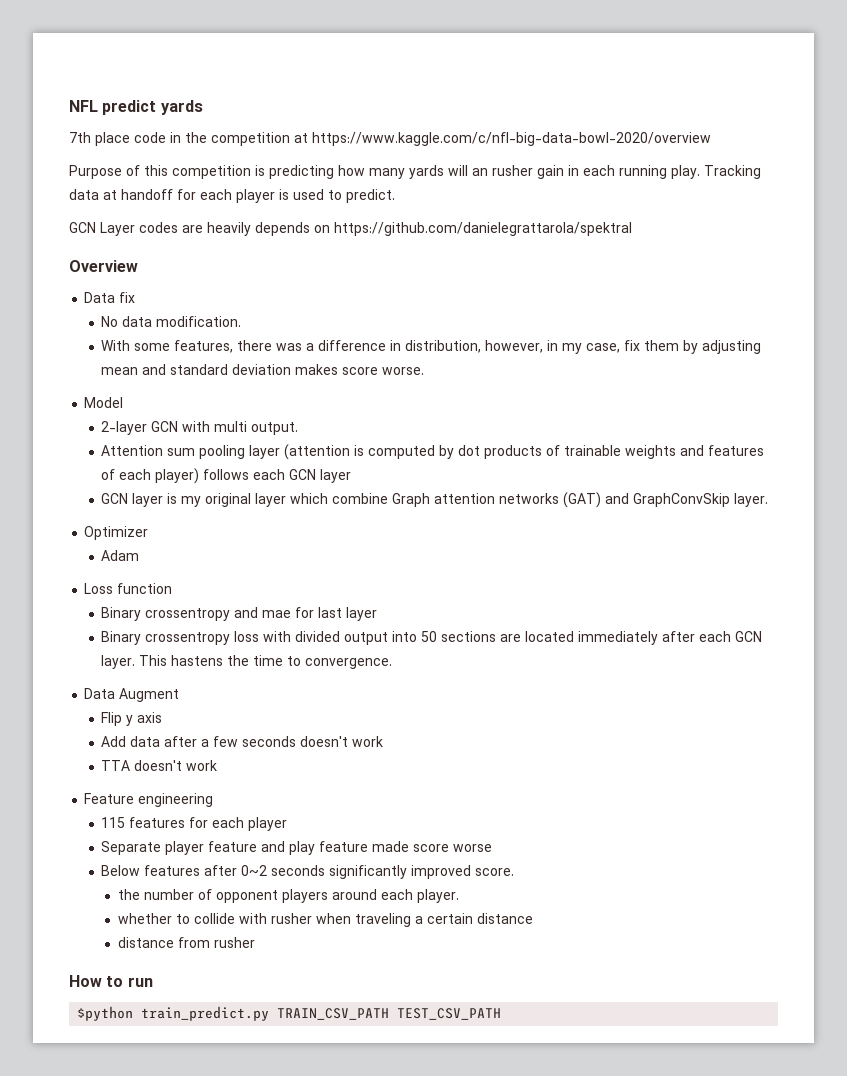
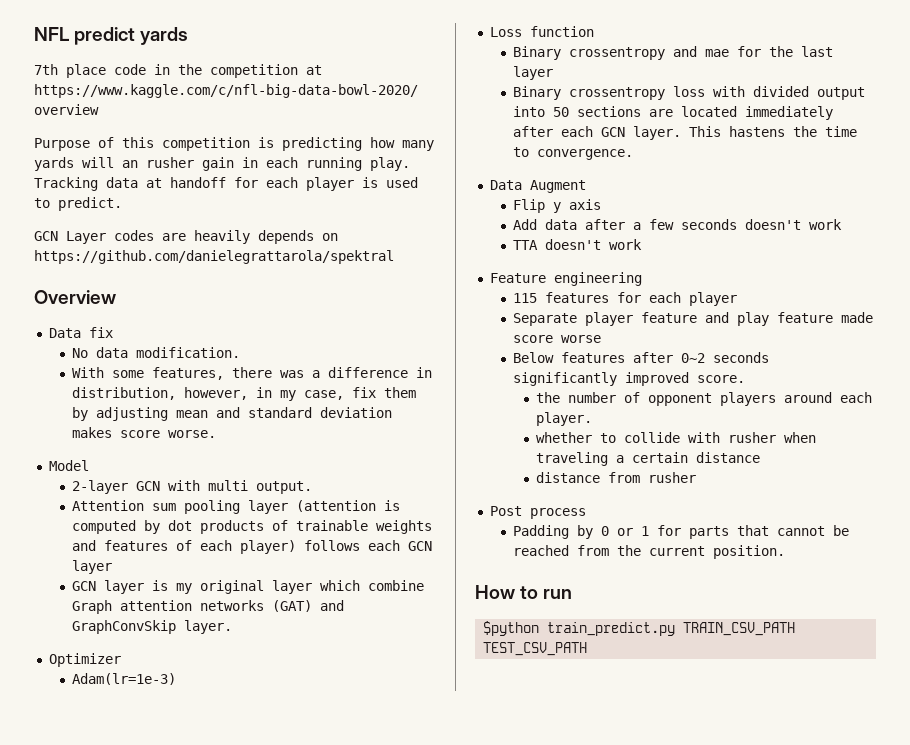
- Adam
+ Adam(lr=1e-3)
- Binary crossentropy and mae for last layer
+ Binary crossentropy and mae for the last layer
+ Post process
+ Padding by 0 or 1 for parts that cannot be reached from the current position.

______

## Aim of the exercise:
Everything from the line with "- Binary crossentropy and mae for last layer" to the end of the listing, and only that, is to be set down exactly, line by line.

## Worked solution:
- Binary crossentropy and mae for last layer
+ Binary crossentropy and mae for the last layer
+ Post process
+ Padding by 0 or 1 for parts that cannot be reached from the current position.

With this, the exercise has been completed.